Blog Post
How to Scrape Google Reviews with Python, Selenium, and Proxies
Proxies, Tutorials

How to Scrape Google Reviews with Python, Selenium, and Proxies

Google reviews hold valuable customer insights, but extracting them at scale presents real challenges. The official Places API caps results at just 5 reviews per location, making it impractical for serious data collection. Browser automation offers a workaround, though Google actively detects and blocks scraping attempts.

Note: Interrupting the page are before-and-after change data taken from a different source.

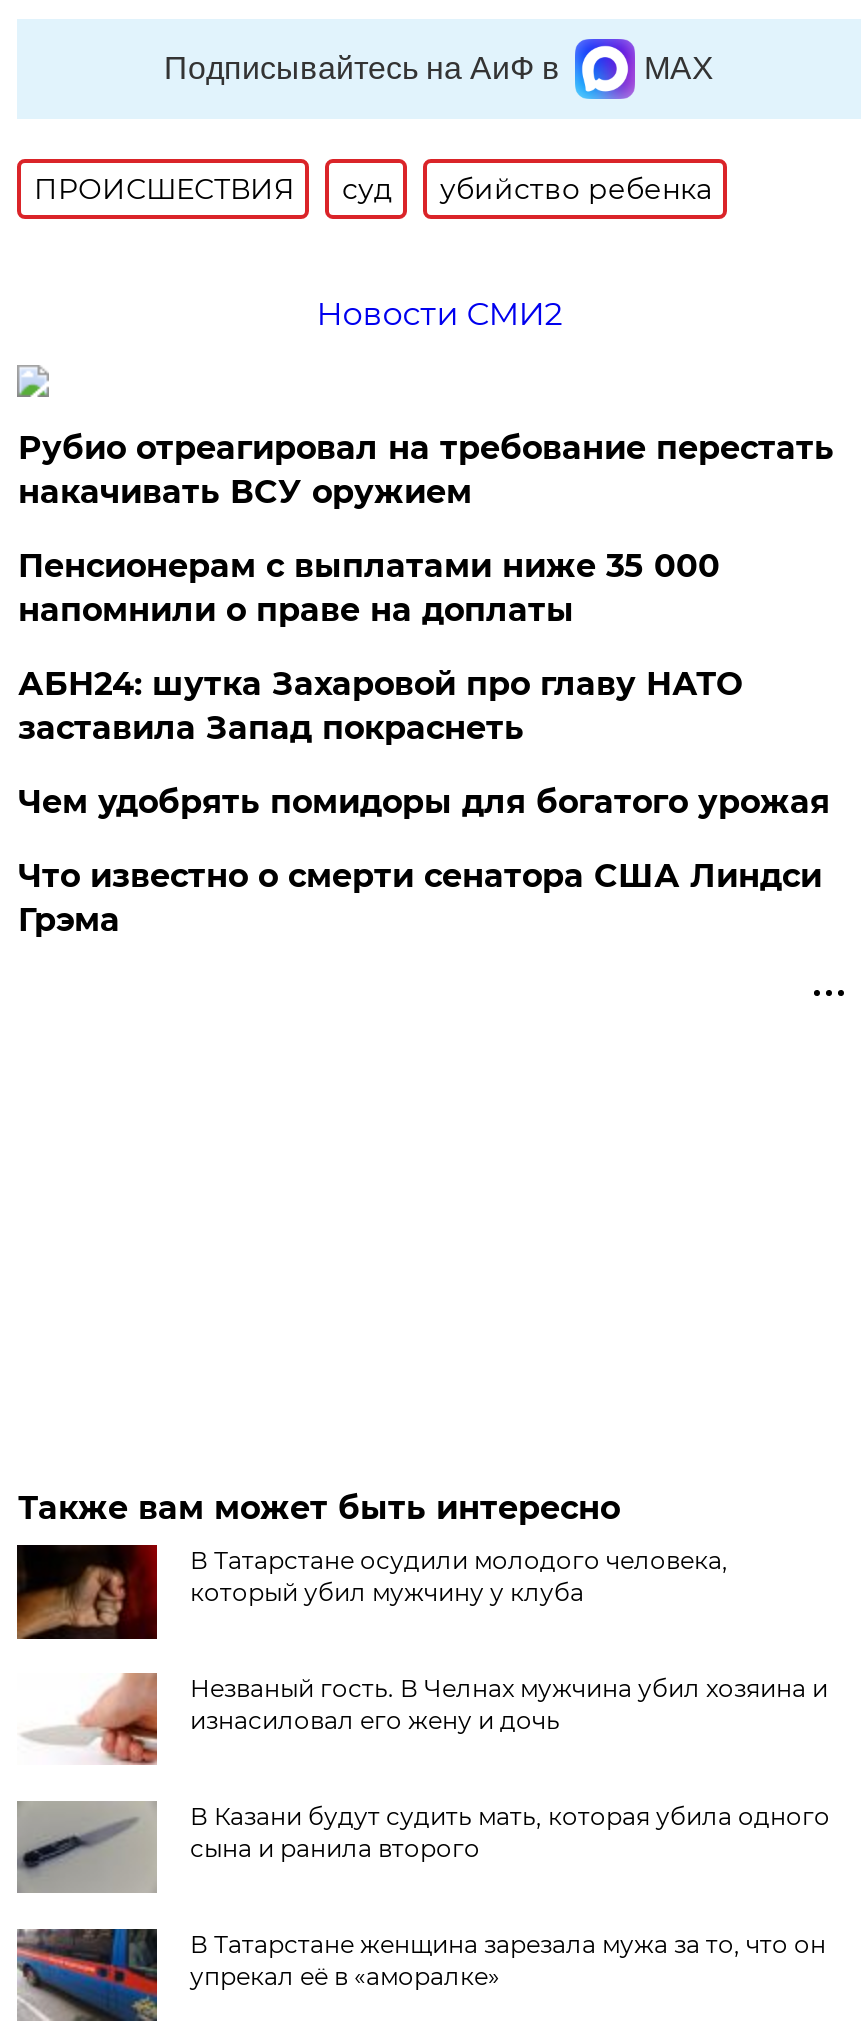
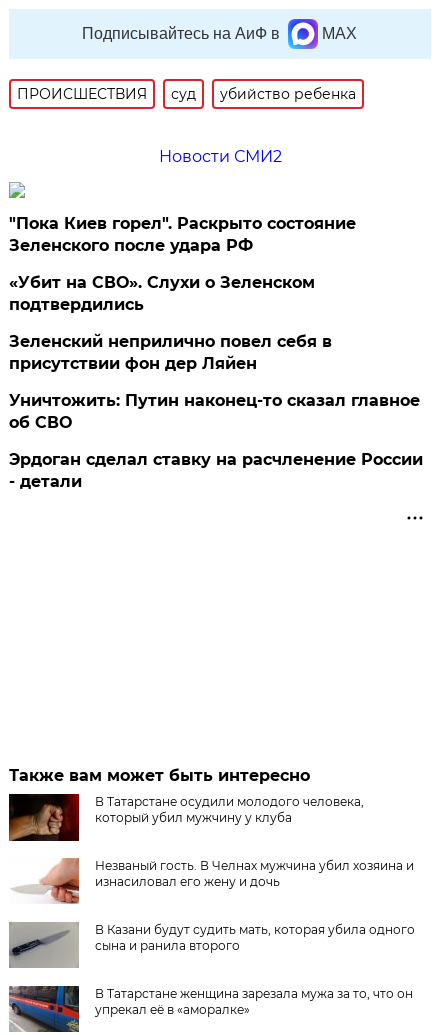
- Рубио отреагировал на требование перестать
- накачивать ВСУ оружием
+ "Пока Киев горел". Раскрыто состояние
+ Зеленского после удара РФ

- Пенсионерам с выплатами ниже 35 000
- напомнили о праве на доплаты
+ «Убит на СВО». Слухи о Зеленском
+ подтвердились

- АБН24: шутка Захаровой про главу НАТО
- заставила Запад покраснеть
+ Зеленский неприлично повел cебя в
+ присутствии фон дер Ляйен

- Чем удобрять помидоры для богатого урожая
+ Уничтожить: Путин наконец-то сказал главное
+ об СВО

- Что известно о смерти сенатора США Линдси
- Грэма
+ Эрдоган сделал ставку на расчленение России
+ - детали
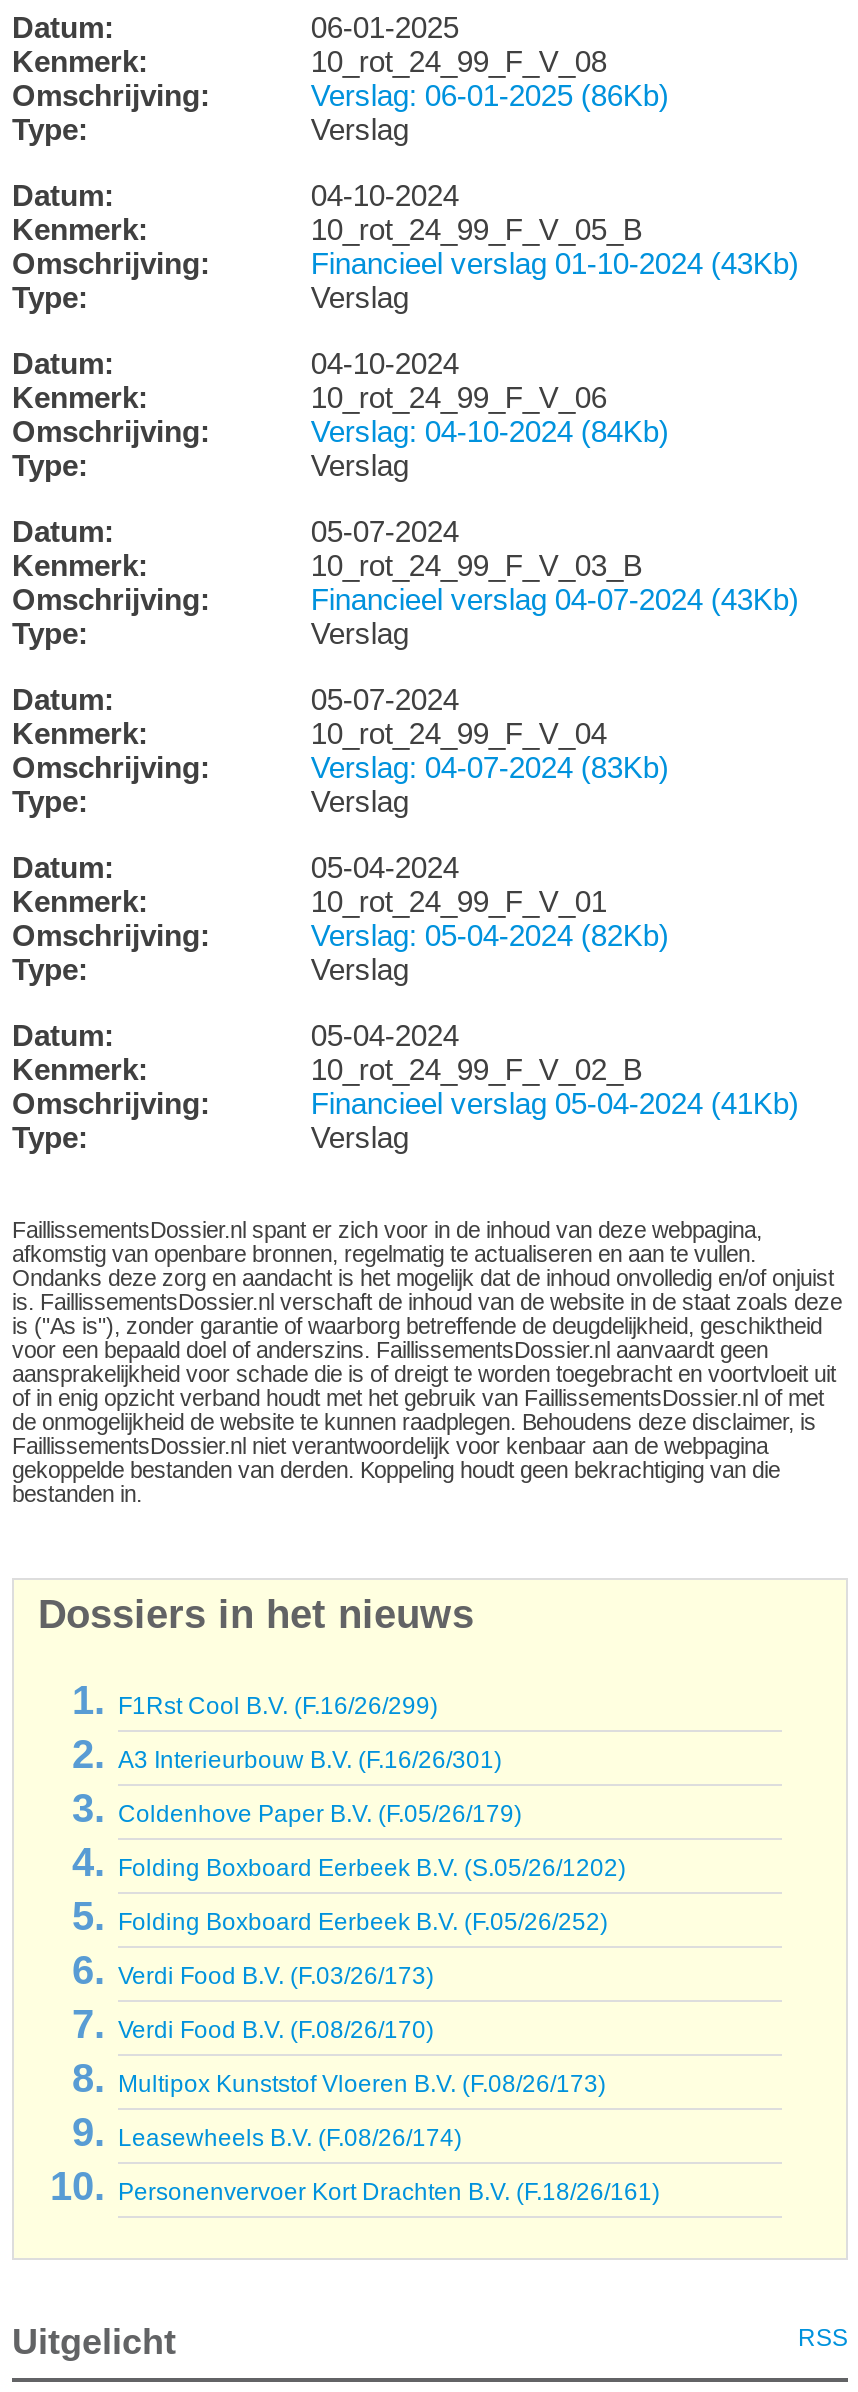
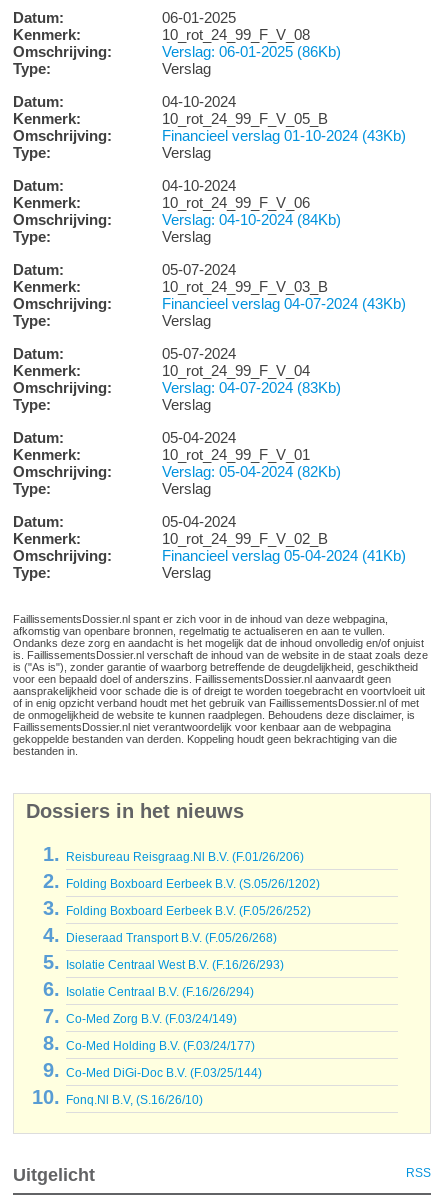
- F1Rst Cool B.V. (F.16/26/299)
- A3 Interieurbouw B.V. (F.16/26/301)
- Coldenhove Paper B.V. (F.05/26/179)
+ Reisbureau Reisgraag.Nl B.V. (F.01/26/206)

moved up: Folding Boxboard Eerbeek B.V. (S.05/26/1202) | Folding Boxboard Eerbeek B.V. (F.05/26/252)

- Verdi Food B.V. (F.03/26/173)
- Verdi Food B.V. (F.08/26/170)
- Multipox Kunststof Vloeren B.V. (F.08/26/173)
- Leasewheels B.V. (F.08/26/174)
- Personenvervoer Kort Drachten B.V. (F.18/26/161)
+ Dieseraad Transport B.V. (F.05/26/268)
+ Isolatie Centraal West B.V. (F.16/26/293)
+ Isolatie Centraal B.V. (F.16/26/294)
+ Co-Med Zorg B.V. (F.03/24/149)
+ Co-Med Holding B.V. (F.03/24/177)
+ Co-Med DiGi-Doc B.V. (F.03/25/144)
+ Fonq.Nl B.V, (S.16/26/10)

This tutorial walks through building a Python scraper using Selenium and rotating proxies to gather complete review datasets. The combination of browser automation with proxy rotation mimics genuine user behavior while distributing requests across multiple IP addresses. That approach significantly reduces detection risk and enables large-scale data extraction.

Prerequisites

Before diving into the code, ensure these components are ready:

  • Python 3.8+ installed on the system
  • Selenium library via pip install selenium
  • ChromeDriver matching the installed Chrome browser version
  • Proxy service account with residential IP rotation (providers like Decodo, Oxylabs, or Bright Data work well)
  • Basic Python knowledge and familiarity with web scraping concepts

Residential proxies deserve special attention here. Unlike datacenter IPs, residential proxies route traffic through real user devices, making requests appear more legitimate. Google’s detection systems flag datacenter IPs more aggressively, so residential rotation is worth the extra cost. For a detailed comparison, check out the best residential proxy providers.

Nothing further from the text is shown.